Tightly curated as ever, the Man show was held again in New York last week at sundrenched Spring Studios in Tribeca and featured 65 generally terrific international contemporary brands.
Foot traffic was good at Man and both buyers and press appreciated the convenience of free shuttle cars provided between Man’s venue and Pier 94, more than 50 blocks north, where Liberty and Capsule took place; they made the rather arduous (not to mention cold) journey between the venues and competing yet cooperative shows especially easy this season.
Unlike some of the other menswear shows, key design trends for autumn 2018 were glaringly apparent at the collections shown at Man and sometimes even got a bit repetitive. These included topcoats, clunky shoes/sneakers, simply patterned almost minimalistic knitwear made from extra-sturdy yarns, corduroy’s big comeback (often together with a shearling accent or collar) and rich, traditionally masculine fabrics returning after a few seasons of more feminine ones infiltrating menswear.

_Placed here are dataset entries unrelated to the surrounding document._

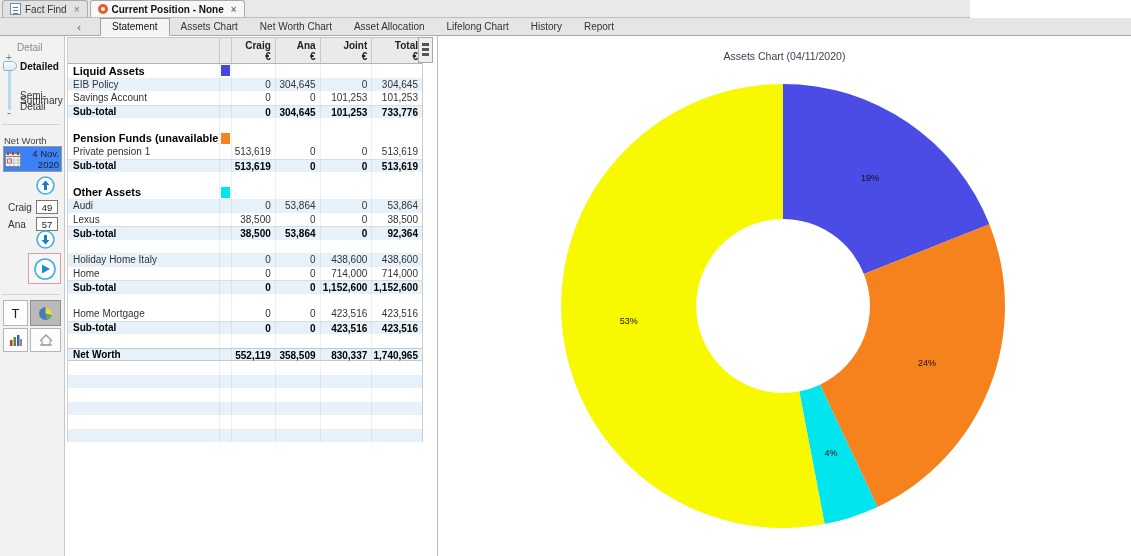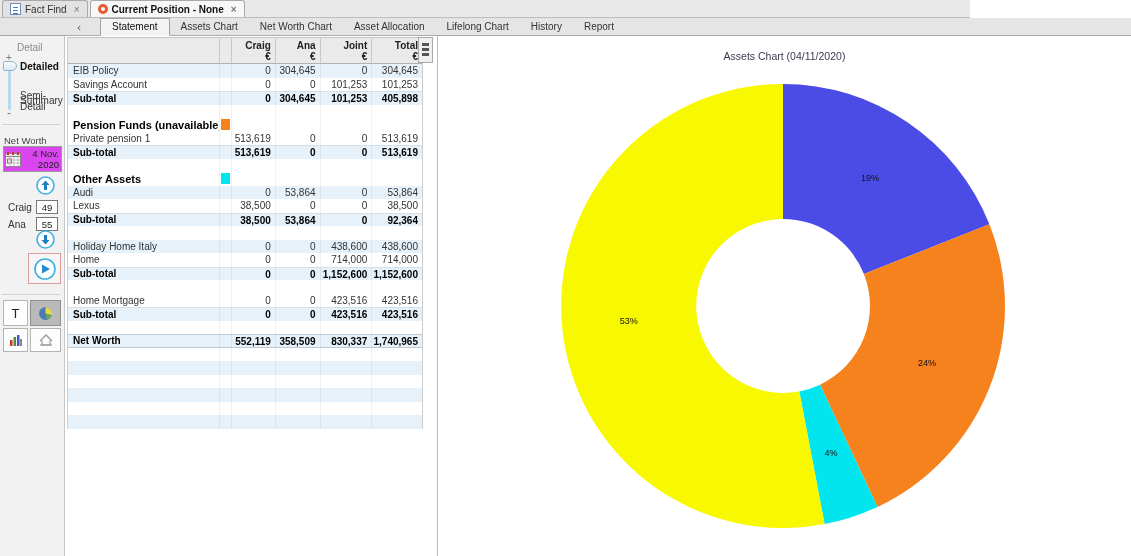--- a/index.html
+++ b/index.html
@@ -241,6 +241,16 @@
             <div>€</div>
           </div>
         </div>
+        <div class="row sect">
+          <div class="c-name">Liquid Assets</div>
+          <div class="c-sw">
+            <div class="sw" style="background: rgb(70, 70, 224);"></div>
+          </div>
+          <div class="c-v v0"></div>
+          <div class="c-v v1"></div>
+          <div class="c-v v2"></div>
+          <div class="c-v v3"></div>
+        </div>
         <div class="row shade">
           <div class="c-name">EIB Policy</div>
           <div class="c-sw"></div>

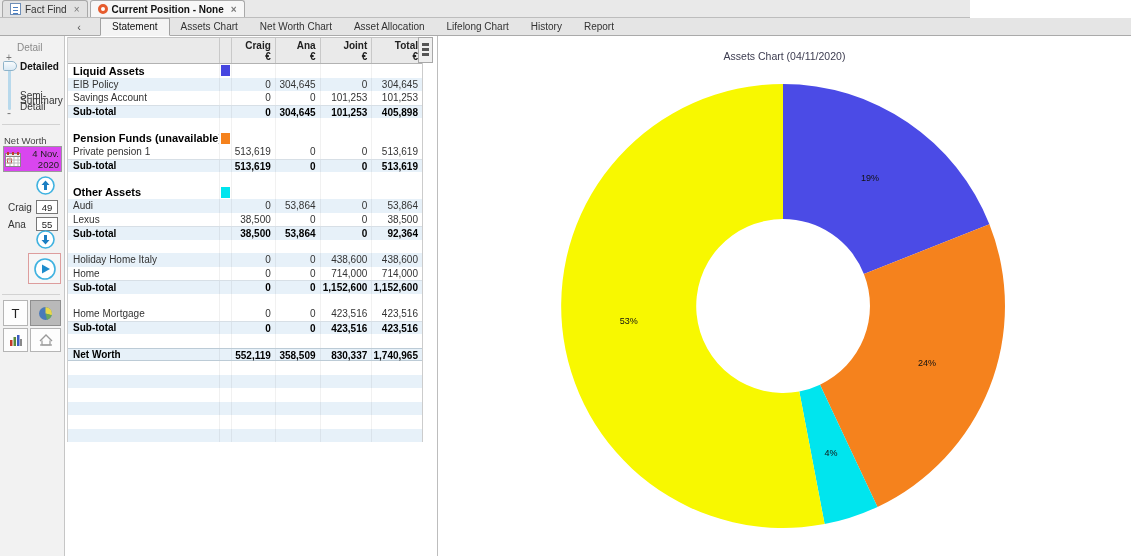--- a/index.html
+++ b/index.html
@@ -273,7 +273,7 @@
           <div class="c-v v0">0</div>
           <div class="c-v v1">304,645</div>
           <div class="c-v v2">101,253</div>
-          <div class="c-v v3">405,898</div>
+          <div class="c-v v3">733,776</div>
         </div>
         <div class="row">
           <div class="c-name"></div>

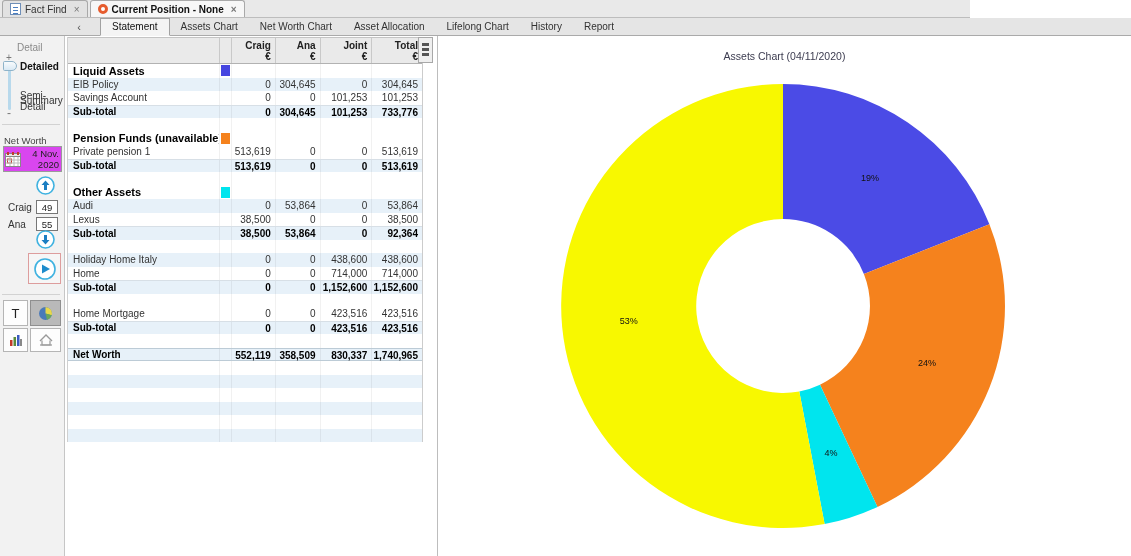--- a/index.html
+++ b/index.html
@@ -46,7 +46,7 @@
   .sb-divider { position:absolute; left:2px; width:58px; height:1px; background:#d2d2d2; }
   .lbl-nwd { position:absolute; left:4px; top:99px; font-size:9.5px; color:#444; }
   .date-box { position:absolute; left:3px; top:110px; width:59px; height:26px;
-    background:#d946ef; border:1px solid #9a9a9a; display:flex; align-items:center; }
+    background:#3b82f6; border:1px solid #9a9a9a; display:flex; align-items:center; }
   .date-text { font-size:9.5px; text-align:right; flex:1; padding-right:2px; line-height:11px; color:#222; }
   .circle-btn { position:absolute; width:19px; height:19px; }
   .person-row { position:absolute; left:0; width:65px; height:14px; }

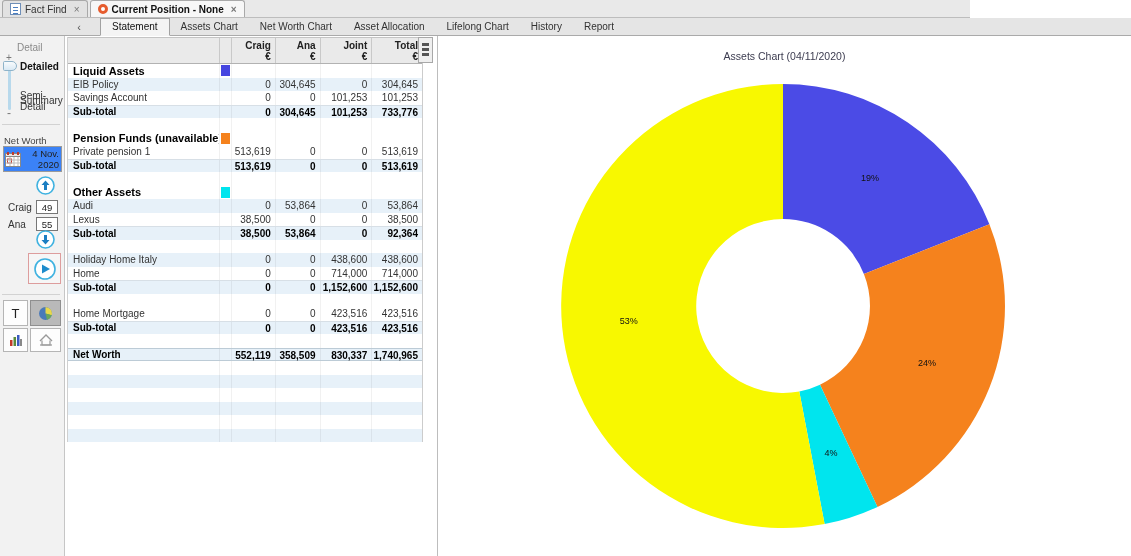--- a/index.html
+++ b/index.html
@@ -173,7 +173,7 @@
     </div>
     <div class="person-row" style="top:182px">
       <div class="person-name">Ana</div>
-      <div class="age-box">55</div>
+      <div class="age-box">57</div>
     </div>
 
     <div class="circle-btn" style="left:36px; top:194px">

In case you missed it (or just want to be reminded of how good some of the stuff shown there was), here’s an alphabetical recap of some of the best brands we saw….
This relatively new New York-based line is gender fluid but it hit the men’s topcoat trend smack on the head with its mustard overcoat with a fuzzy shearling collar.
A Danish knitwear label, Andersen-Andersen is completely on point for the season with its super high-quality sweaters that are often based on traditional military patterns. Many of the drool-worthy men’s jumpers that are featured in the movie “Dunkirk” have their (actually buyable) compatriots here.
Another knitwear star of Man, this five-year-old Japanese brand produces sweaters ($107 wholesale) made from anti-pilling wool that are reminiscent of classic and clean Benetton models from the late 1980s, albeit with a Japanese twist.
This young and inventive sneaker brand from Los Angeles continues to impress with thick, chunky-soled models that now often feature Vibram soles.
New York-based Druthers, which launched three years ago, continues to impress with its colorful socks and boxer shorts. But new for fall 2018 is a terry cloth robe based on one for professional boxers that is (pardon the pun)…. a total knockout.
The long-established British mainstay never gets it wrong. But we were especially feeling its camouflage collaboration with military brand Arktis for fall.
Outdoor + Fashion = Complete Freshness continues to be the driving force of this incredible shoe line. It too is suddenly all about the rather chunkier sole/heel.
This Portuguese brand just silenced any doubt that corduroy coats with shearling collars will be guys’ must-wears come fall. And, as always, it did it so well…
This LA-based brand really impressed with its workwear and luxury-inspired outerwear and super-cool denim washes.
A new sneaker brand from ALIFE founder Arnaud Dellecolle, its name means both “construction site” and “work of art” in Portuguese. With its orange safety details it is a bit of the former and sleek look something of the latter. Prices are $120-$160.
Oliver offered another really lovely collection. But just in case you haven’t realized that a corduroy jacket with a shearling collar will be big for fall 2018, here’s yet another reminder….
This new, rather preppy brand explored both the corduroy revival trend and the “millennial pink” one by offering pink blazers made with uber-masculine waxed canvas.
A trendy kimono jacket but in traditional Harris Tweed? We love a mash-up!